In the competitive world of politics, two state representatives have made an unusually civil decision to not run against each other in this summer’s primary election.
Rep. Elena Parent, D-Atlanta, and Rep. Scott Holcomb, D-Atlanta, were pitted against each other when their districts were combined into one during the Georgia General Assembly’s session for reapportionment and redistricting last year.
Every 10 years, the Legislature redraws political districts to reflect changes in population recorded in the U.S. Census. The process is a complicated one that is often highly partisan and cut-throat.
The DeKalb County Democrats said they were not surprised that they were targeted in the redistricting process by the Republican majority.
But Holcomb and Parent took it in stride. The two are old friends and decided that the best way to handle the situation would be to choose together who should run to represent the newly combined district.
Qualifying for the July primary is May 23-25. Holcomb said he and Parent have made their decision and will announce it during the qualifying period.
“The process has been very collegial and supportive. Whoever is not running will be fully supportive of the candidate who is and will do everything in his or her power to work toward victory in November,” Holcomb said.
Parent said she and Holcomb knew that going against each other in a primary would only hurt their chances of being elected in November.

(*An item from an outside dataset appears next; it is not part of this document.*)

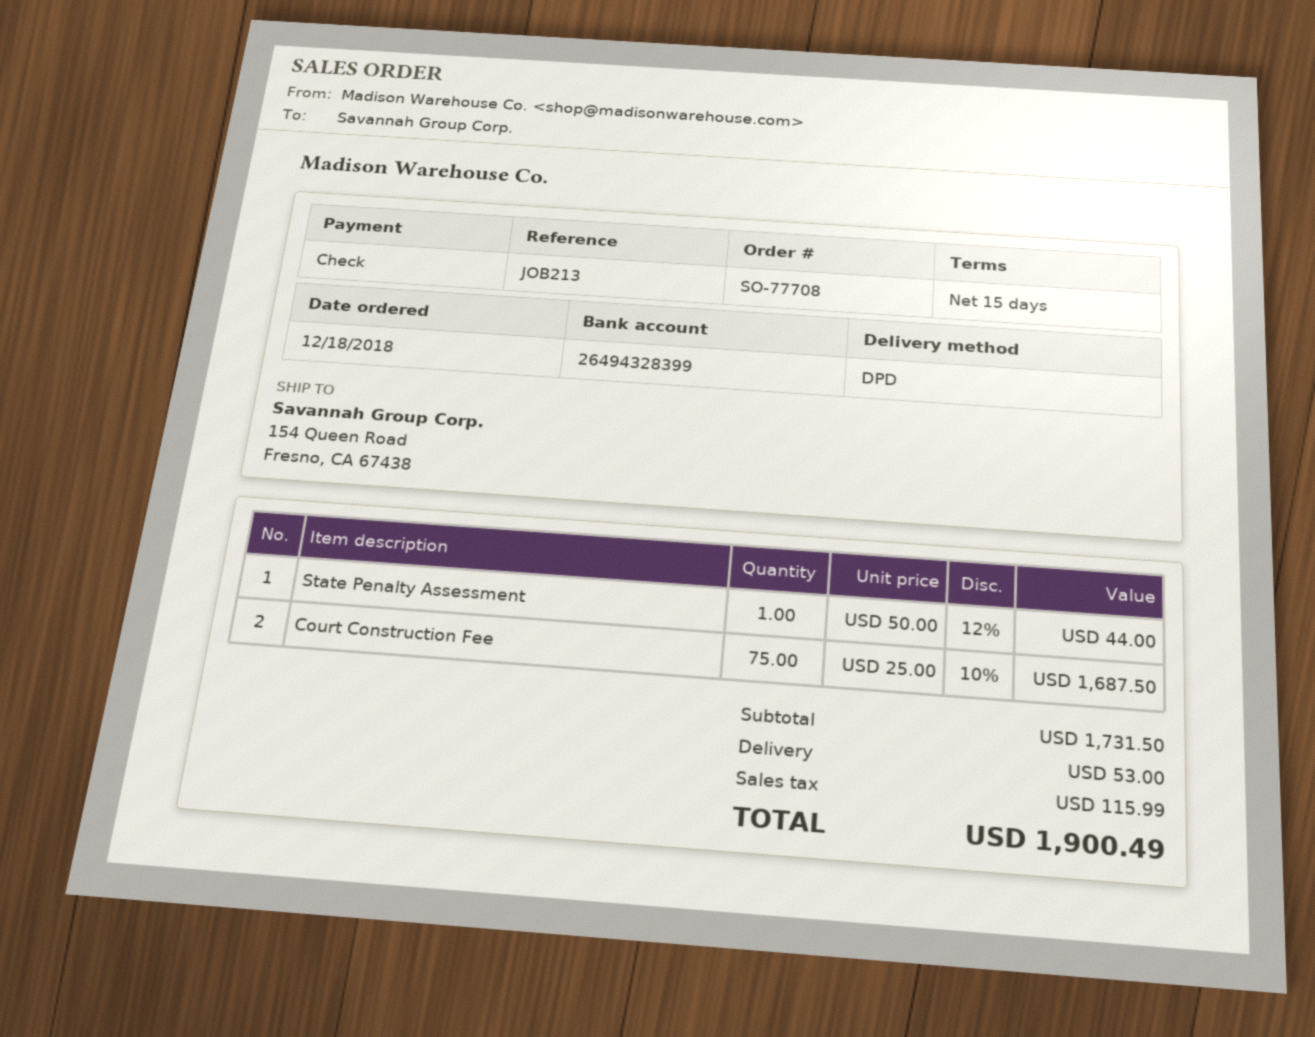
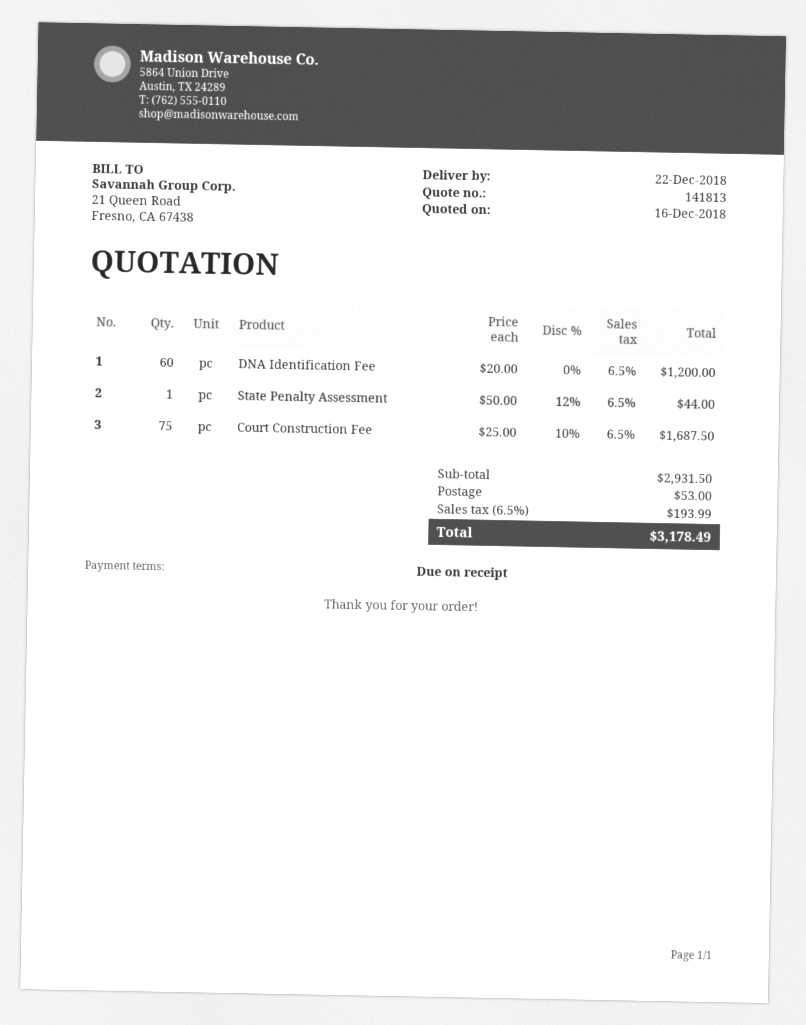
payment terms: 15 days -> on receipt
DNA Identification Fee: none -> 60 x 20.00 = 1200.00
subtotal: 1731.50 -> 2931.50
tax: 115.99 -> 193.99
total: 1900.49 -> 3178.49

“We’re both young and can see the long view,” Parent said. “There’s no reason to go into a primary against a good friend. It’s better for us to work together.”
Parent and Holcomb met eight years ago when they worked at the same Atlanta law firm. Both had political ambitions, and Parent said Holcomb was the first friend she went to for advice when she considered a run for the state House of Representatives. Soon after, the District 82 seat became available and Holcomb, too, decided to run. They were sworn into office in January 2011.
Holcomb said on the floor of the House, he and Parent were seated one row apart. He would often turn around to talk to Parent about legislation and found they tended to see eye to eye on issues.
“She is very confident and talented, and I would be thrilled for her to be my representative. I’m fairly confident she feels the same way,” Holcomb said.
Parent agreed that she and Holcomb are on the same page, which is why they hope one of them will be able to continue representing the district next year.
“We have a very similar ideological outlook. It’s an outlook that’s right on par with the district,” Parent said. “We collaborated a lot in the Legislature and often see where the other one is on bills and considered each other partners.”
Though Parent and Holcomb have made the decision together, she said it’s not something either of them took lightly.
“It’s not an easy decision for either of us,” Parent said. “We both really value being representatives and obviously we’re disappointed by the way the districts turned out. It’s really been an honor for both of us to serve our constituents.”